Preparation patch, extra arg is not used.
No functional changes intended.

This is needed to replace the xfrm session decode functions with
the flow dissector.

skb_flow_dissect() cannot be used as-is, because it attempts to deduce the
'struct net' to use for bpf program fetch from skb->sk or skb->dev, but
xfrm code path can see skbs that have neither sk or dev filled in.

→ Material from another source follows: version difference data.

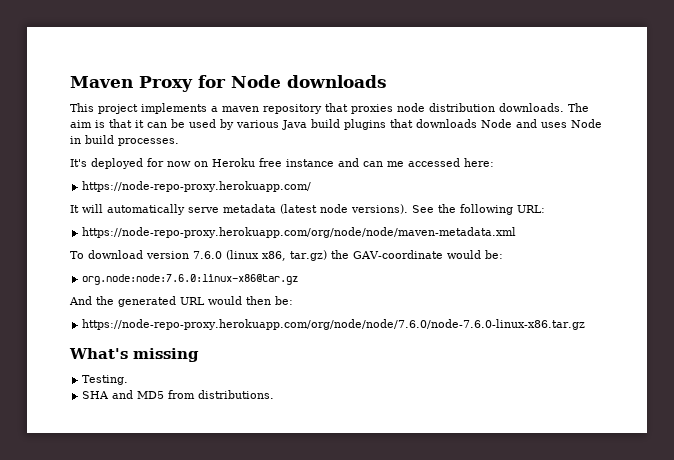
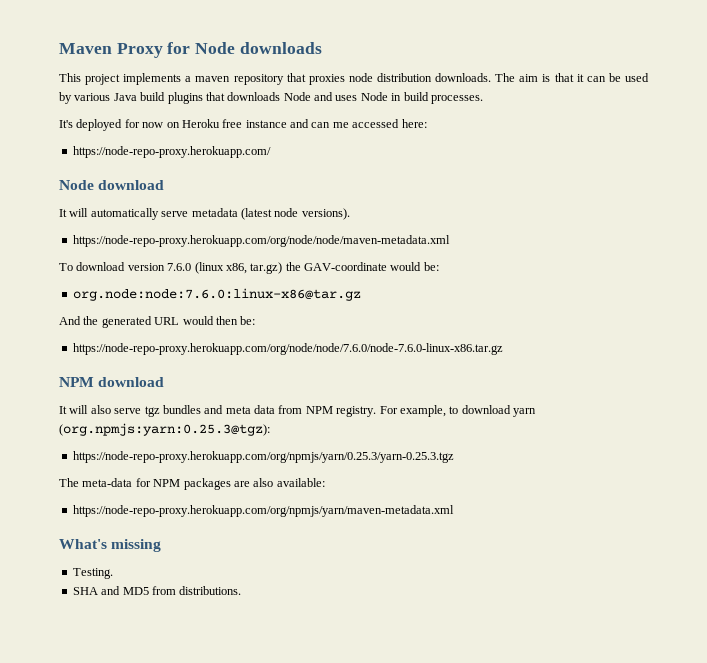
+ Node download
- See the following URL:
+ NPM download
+ It will also serve tgz bundles and meta data from NPM registry. For example, to download yarn (org.npmjs:yarn:0.25.3@tgz):
+ https://node-repo-proxy.herokuapp.com/org/npmjs/yarn/0.25.3/yarn-0.25.3.tgz
+ The meta-data for NPM packages are also available:
+ https://node-repo-proxy.herokuapp.com/org/npmjs/yarn/maven-metadata.xml

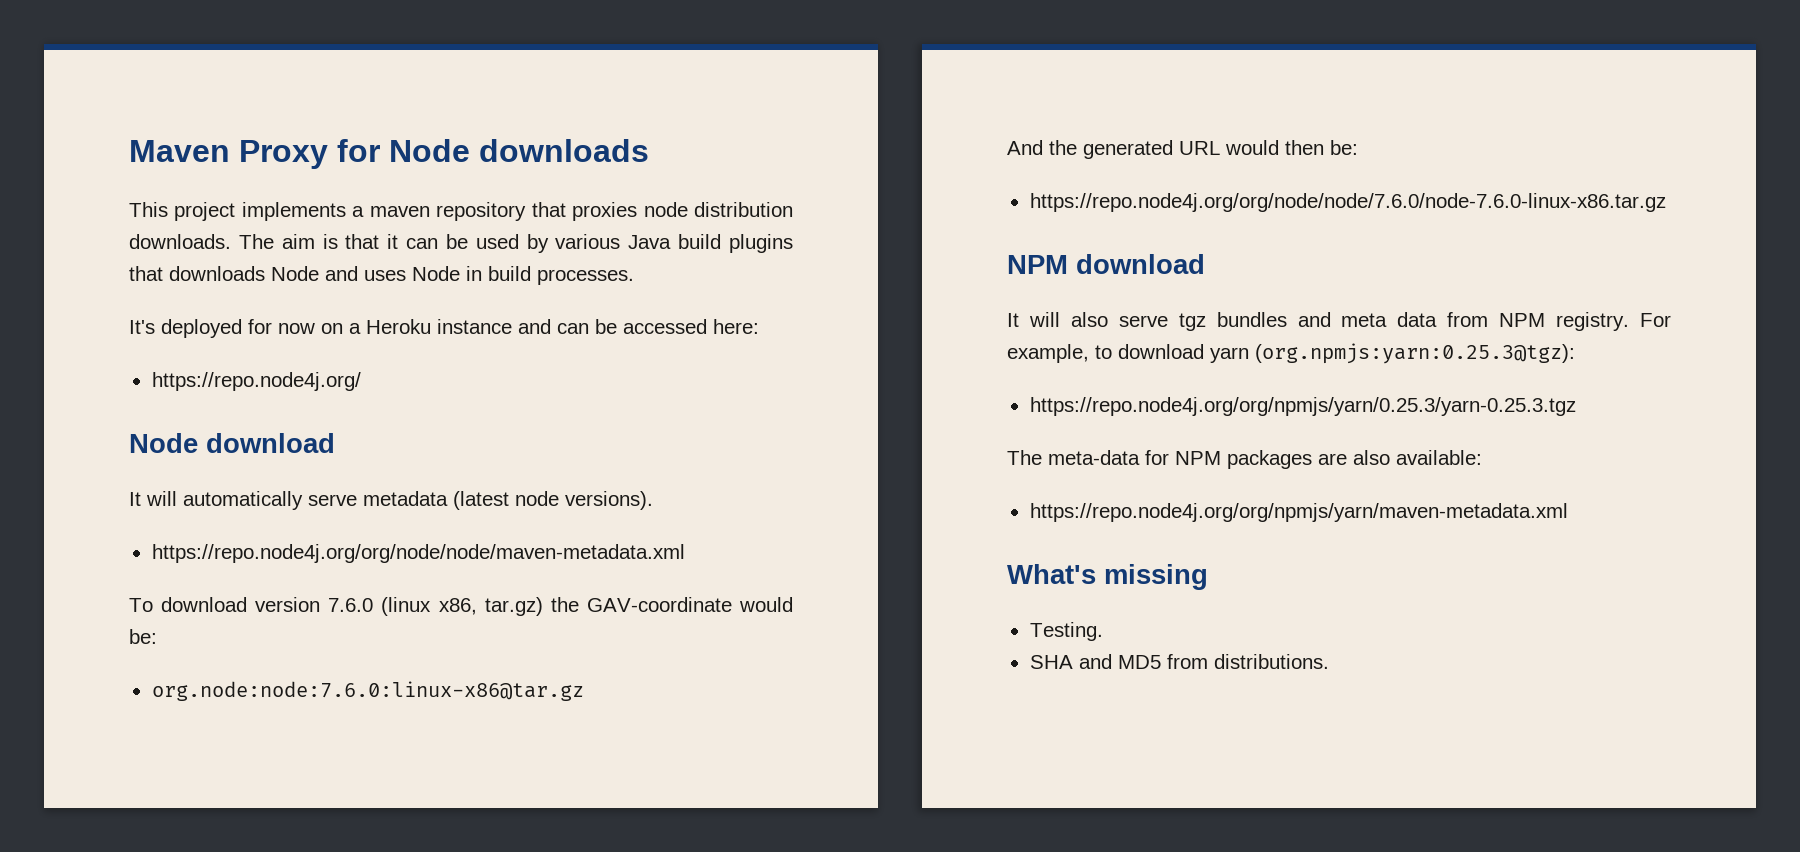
- It's deployed for now on Heroku free instance and can me accessed here:
+ It's deployed for now on a Heroku instance and can be accessed here:
- https://node-repo-proxy.herokuapp.com/
+ https://repo.node4j.org/
- https://node-repo-proxy.herokuapp.com/org/node/node/maven-metadata.xml
+ https://repo.node4j.org/org/node/node/maven-metadata.xml
- https://node-repo-proxy.herokuapp.com/org/node/node/7.6.0/node-7.6.0-linux-x86.tar.gz
+ https://repo.node4j.org/org/node/node/7.6.0/node-7.6.0-linux-x86.tar.gz
- https://node-repo-proxy.herokuapp.com/org/npmjs/yarn/0.25.3/yarn-0.25.3.tgz
+ https://repo.node4j.org/org/npmjs/yarn/0.25.3/yarn-0.25.3.tgz
- https://node-repo-proxy.herokuapp.com/org/npmjs/yarn/maven-metadata.xml
+ https://repo.node4j.org/org/npmjs/yarn/maven-metadata.xml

So either flow dissector needs to try harder, e.g. by also trying
skb->dst->dev, or we have to pass the struct net explicitly.

Passing the struct net doesn't look too bad to me, most places
already have it available or can derive it from the output device.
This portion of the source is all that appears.